## YOUR ASSIGNMENT
Please restate, word for word, the lines below that begin at the one with "payment terms: 10 days -> 14 days" and end at the one with "tax: 23% = 1780.02 -> 23% = 1864.78". Leave out all other lines.

Structured diff data:

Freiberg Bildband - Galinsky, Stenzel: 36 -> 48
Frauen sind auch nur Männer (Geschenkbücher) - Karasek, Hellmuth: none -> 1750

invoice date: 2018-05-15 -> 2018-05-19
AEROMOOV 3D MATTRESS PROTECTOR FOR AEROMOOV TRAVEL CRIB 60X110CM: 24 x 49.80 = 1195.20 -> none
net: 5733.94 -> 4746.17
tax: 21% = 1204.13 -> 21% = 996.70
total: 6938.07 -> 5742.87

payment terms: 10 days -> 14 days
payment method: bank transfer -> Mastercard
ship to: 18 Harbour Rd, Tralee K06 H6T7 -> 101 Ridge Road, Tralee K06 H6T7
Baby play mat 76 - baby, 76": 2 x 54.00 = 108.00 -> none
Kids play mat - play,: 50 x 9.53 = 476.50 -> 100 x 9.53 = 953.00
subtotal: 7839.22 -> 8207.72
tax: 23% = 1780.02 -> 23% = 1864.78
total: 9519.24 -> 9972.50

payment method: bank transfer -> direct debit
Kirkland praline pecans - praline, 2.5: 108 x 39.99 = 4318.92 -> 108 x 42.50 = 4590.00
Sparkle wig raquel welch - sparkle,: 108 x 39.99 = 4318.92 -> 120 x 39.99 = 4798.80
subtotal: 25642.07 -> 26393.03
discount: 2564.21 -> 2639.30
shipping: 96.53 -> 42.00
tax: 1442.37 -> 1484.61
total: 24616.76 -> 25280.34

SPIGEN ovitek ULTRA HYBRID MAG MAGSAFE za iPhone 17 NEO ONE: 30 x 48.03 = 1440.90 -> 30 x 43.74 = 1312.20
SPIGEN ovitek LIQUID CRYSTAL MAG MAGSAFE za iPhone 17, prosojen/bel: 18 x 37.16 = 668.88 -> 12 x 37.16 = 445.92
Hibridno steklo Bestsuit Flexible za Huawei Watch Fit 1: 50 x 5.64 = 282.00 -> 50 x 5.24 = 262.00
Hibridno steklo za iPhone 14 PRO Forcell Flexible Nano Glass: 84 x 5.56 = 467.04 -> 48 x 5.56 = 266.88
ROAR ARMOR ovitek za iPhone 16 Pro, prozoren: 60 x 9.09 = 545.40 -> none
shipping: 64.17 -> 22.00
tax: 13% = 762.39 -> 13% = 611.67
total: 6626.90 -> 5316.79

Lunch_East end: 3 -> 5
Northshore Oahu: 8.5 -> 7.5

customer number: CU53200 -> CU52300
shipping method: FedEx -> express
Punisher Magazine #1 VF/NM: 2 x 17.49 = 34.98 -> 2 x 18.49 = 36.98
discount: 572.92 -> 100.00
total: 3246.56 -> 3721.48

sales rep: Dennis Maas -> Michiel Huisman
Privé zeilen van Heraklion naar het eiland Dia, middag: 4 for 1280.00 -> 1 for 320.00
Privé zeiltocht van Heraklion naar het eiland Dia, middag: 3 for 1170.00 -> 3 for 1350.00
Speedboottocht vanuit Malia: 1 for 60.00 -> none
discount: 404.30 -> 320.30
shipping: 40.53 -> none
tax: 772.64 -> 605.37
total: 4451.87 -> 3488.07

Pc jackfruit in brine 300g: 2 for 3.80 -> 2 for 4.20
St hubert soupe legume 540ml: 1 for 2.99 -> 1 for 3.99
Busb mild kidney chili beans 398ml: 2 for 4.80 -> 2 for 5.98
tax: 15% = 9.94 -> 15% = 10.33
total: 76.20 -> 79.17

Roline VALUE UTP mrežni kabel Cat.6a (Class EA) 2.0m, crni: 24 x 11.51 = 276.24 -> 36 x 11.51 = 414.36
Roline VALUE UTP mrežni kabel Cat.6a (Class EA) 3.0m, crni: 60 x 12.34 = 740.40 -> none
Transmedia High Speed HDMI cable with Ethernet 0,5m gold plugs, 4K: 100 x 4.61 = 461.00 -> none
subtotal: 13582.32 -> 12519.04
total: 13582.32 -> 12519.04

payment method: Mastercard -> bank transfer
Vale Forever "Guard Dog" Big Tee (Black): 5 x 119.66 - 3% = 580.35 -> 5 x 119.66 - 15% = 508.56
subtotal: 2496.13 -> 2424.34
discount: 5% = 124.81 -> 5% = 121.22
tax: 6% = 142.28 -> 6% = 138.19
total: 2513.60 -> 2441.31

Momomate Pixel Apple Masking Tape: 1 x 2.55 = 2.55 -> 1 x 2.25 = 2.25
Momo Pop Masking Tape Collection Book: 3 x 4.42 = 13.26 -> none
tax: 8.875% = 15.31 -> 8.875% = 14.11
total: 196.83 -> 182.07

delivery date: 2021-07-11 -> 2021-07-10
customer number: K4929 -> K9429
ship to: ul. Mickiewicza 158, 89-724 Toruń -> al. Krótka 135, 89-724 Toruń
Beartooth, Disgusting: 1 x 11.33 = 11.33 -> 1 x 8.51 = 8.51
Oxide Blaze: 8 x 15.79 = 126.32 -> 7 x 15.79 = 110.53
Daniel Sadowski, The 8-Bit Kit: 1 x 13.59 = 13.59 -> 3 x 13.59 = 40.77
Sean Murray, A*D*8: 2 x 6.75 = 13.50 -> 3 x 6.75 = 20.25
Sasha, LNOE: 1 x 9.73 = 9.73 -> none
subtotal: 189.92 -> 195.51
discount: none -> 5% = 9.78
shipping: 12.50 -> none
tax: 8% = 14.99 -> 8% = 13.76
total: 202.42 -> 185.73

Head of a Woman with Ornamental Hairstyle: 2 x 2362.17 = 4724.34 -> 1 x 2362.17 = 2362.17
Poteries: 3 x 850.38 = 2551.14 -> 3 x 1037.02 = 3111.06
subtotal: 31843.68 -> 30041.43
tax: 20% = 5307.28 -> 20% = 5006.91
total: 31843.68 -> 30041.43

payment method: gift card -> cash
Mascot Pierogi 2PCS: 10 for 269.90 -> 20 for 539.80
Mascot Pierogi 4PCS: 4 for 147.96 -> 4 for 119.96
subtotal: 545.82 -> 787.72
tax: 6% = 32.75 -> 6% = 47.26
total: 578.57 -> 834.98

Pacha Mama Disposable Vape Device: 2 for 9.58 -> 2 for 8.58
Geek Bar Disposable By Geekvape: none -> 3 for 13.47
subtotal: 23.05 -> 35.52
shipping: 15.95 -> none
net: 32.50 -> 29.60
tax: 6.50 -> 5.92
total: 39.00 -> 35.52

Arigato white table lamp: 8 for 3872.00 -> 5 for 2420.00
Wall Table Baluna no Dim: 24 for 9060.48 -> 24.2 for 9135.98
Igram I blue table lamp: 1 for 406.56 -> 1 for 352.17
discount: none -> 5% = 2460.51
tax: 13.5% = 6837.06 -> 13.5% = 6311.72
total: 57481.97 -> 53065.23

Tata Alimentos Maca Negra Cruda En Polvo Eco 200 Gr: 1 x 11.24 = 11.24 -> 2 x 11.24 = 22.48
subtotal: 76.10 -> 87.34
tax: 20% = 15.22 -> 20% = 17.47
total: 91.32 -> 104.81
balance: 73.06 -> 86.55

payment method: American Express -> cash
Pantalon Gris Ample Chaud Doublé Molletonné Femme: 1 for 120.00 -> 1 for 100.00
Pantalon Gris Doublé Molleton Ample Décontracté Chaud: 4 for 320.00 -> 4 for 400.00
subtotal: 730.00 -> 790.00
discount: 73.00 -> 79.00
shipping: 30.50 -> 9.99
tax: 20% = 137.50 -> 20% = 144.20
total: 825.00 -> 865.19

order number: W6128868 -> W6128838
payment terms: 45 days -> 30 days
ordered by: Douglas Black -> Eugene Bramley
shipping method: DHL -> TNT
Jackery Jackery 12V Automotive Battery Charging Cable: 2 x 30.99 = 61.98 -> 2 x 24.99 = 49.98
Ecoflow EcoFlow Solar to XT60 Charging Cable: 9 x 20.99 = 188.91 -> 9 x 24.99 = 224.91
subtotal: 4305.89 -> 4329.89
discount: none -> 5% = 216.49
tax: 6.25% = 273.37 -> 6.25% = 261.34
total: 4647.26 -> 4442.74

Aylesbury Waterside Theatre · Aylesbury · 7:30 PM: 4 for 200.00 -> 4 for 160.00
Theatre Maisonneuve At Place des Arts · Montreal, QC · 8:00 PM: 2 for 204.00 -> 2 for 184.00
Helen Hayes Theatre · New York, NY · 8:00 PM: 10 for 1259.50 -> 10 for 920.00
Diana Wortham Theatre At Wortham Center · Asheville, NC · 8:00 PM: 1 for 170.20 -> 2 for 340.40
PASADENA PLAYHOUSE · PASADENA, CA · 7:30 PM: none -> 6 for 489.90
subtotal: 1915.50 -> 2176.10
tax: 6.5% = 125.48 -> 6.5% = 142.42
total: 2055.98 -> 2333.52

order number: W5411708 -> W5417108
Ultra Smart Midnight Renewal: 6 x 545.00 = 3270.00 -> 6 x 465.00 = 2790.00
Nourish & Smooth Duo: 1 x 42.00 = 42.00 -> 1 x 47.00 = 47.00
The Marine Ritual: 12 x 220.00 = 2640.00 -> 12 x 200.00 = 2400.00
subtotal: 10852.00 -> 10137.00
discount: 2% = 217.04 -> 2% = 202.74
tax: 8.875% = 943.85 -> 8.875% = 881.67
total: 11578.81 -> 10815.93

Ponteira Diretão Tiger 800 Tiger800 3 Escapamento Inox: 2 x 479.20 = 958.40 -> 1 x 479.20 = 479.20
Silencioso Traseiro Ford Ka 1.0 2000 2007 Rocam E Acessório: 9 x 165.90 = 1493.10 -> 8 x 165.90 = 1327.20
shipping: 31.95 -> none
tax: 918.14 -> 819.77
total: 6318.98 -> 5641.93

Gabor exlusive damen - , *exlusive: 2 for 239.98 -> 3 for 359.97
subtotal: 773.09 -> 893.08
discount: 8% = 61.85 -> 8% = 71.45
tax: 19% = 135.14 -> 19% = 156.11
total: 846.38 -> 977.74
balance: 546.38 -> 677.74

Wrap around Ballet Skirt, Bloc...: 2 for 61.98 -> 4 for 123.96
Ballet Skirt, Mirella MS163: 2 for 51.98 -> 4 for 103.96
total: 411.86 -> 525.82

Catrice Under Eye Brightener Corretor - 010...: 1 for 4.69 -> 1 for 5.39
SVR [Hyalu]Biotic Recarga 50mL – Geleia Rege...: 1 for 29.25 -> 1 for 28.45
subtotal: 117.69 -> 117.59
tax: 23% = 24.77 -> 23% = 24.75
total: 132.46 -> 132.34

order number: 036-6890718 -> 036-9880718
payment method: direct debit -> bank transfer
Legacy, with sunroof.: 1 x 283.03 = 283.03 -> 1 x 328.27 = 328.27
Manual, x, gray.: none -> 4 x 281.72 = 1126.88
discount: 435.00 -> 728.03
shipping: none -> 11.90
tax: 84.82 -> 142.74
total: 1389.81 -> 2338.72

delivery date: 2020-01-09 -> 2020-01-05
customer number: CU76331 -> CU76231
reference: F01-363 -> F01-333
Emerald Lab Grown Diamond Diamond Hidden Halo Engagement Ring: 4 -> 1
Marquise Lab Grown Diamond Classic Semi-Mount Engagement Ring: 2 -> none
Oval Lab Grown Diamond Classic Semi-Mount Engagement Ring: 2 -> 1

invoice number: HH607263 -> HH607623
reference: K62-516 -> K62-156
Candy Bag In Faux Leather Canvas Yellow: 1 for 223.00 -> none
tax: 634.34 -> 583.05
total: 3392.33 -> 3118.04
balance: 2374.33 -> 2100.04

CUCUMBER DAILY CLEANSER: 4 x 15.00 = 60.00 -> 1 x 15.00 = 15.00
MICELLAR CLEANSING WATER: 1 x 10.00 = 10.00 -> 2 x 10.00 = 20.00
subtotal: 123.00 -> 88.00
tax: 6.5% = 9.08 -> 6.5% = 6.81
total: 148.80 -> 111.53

## SOLUTION TO THIS TASK
payment terms: 10 days -> 14 days
payment method: bank transfer -> Mastercard
ship to: 18 Harbour Rd, Tralee K06 H6T7 -> 101 Ridge Road, Tralee K06 H6T7
Baby play mat 76 - baby, 76": 2 x 54.00 = 108.00 -> none
Kids play mat - play,: 50 x 9.53 = 476.50 -> 100 x 9.53 = 953.00
subtotal: 7839.22 -> 8207.72
tax: 23% = 1780.02 -> 23% = 1864.78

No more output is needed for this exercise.